Figure 3 wherein the substituents Ra, Rb, R and X have the meanings indicated in any of claims 1 to 5. 10) As medicaments, the products of formula (I) as defined in Moon any of claims 1 to 6, as well as the addition salts with mineral and organic acids or with mineral and organic bases pharmaceutically acceptable salts of said products of formula (I). 11) As medicaments, the products of formula (I) as defined in claim 6, as well as the addition salts with the mineral acids and organic or with the mineral and organic bases pharmaceutically acceptable of said products of formula (I). 12) Pharmaceutical compositions containing as active ingredient one of the following:
products of formula (I) as defined in any one of the Claims 1 to 6, or a pharmaceutically acceptable salt thereof product or a prodrug of this product and a pharmaceutically acceptable carrier acceptable. 13) Use of the products of formula (I) as defined in any one Claims 1 to 6, or pharmaceutically acceptable salts thereof.

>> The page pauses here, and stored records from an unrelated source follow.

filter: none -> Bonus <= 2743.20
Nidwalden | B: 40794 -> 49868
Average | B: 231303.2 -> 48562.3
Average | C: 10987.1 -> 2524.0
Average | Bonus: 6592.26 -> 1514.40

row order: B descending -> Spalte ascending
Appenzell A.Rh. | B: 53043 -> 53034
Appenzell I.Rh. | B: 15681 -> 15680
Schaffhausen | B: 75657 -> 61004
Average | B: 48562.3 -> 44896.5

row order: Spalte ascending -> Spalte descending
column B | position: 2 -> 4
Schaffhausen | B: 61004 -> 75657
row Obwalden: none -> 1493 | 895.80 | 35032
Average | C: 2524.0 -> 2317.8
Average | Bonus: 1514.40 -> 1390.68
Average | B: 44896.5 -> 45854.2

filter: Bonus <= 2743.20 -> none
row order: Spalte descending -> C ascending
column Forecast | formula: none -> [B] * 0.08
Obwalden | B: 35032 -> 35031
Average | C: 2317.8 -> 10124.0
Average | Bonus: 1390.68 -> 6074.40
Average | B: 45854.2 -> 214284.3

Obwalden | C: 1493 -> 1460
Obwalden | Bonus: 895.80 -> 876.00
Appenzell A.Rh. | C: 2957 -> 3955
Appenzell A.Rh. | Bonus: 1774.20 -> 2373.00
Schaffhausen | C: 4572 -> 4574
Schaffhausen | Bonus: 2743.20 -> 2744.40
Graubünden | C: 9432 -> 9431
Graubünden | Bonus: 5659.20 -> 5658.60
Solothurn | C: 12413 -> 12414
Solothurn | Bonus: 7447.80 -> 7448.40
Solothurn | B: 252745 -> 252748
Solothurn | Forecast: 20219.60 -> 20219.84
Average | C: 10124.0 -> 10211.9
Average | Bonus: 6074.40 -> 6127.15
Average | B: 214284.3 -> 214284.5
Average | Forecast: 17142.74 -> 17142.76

products for the preparation of a medicament for the inhibition of the activity of MET protein kinase and its mutant forms 14) Use as defined in claim 12, wherein the protein kinase is in a cell culture. 15) Use of a product of formula (I) as defined in any one of the Claims 1 to 6 for the preparation of a medicament for treatment or prevention of a selected disease in the following group:
disorders of the proliferation of blood vessels, fibrotic disorders, disorders of the proliferation of 'mesangial' cells, metabolic disorders, allergies, asthma, thrombosis, diseases of the nervous system, retinopathy, psoriasis, rheumatoid arthritis, diabetes, muscle degeneration and cancers. 16) Use of a product of formula (I) as defined in any one of the Claims 1 to 6 for the preparation of a medicament for cancer treatment. 17) Use according to claim 15 for the treatment of tumors solid or liquid. 18) Use according to claim 15 or 16 for the treatment of cancers resistant to cytotoxic agents. 19) Use according to one or more of claims 15 or 16 for treatment of primary tumors and / or metastases, particularly in gastric, hepatic, renal, ovarian, colon, prostate, lung (NSCLC and SCLC), glioblastomas, cancers of the thyroid, bladder, breast, in melanoma, in tumors lymphoid or myeloid haematopoietic diseases, in sarcomas, in patients with cancers of the brain, larynx, lymphatic system, bone and pancreas. 20) Use of the products of formula (I) as defined in claims 1-6, for the preparation of drugs for chemotherapy of cancers. 21) Use of the products of formula (I) as defined in claims 1-6, for the preparation of drugs for chemotherapy of cancers alone or in combination. 22) Products of formula (I) as defined in any one of Claims 1 to 6 as kinase inhibitors. 23) Products of formula (I) as defined in any one of the Claims 1 to 6 as MET inhibitors. 24) As new industrial products, synthesis intermediates of formulas (A), (B), (C), (D), (E), (F), (G), (H), (J), (K), (L), and (M) such than defined in claims 7 and 8 above and recalled hereinafter in which Ra, Rb, Rc, Rd, R, and X have the definitions indicated in one any of claims 1 to 5 and Rw represents a t-butyl radical or phenyl.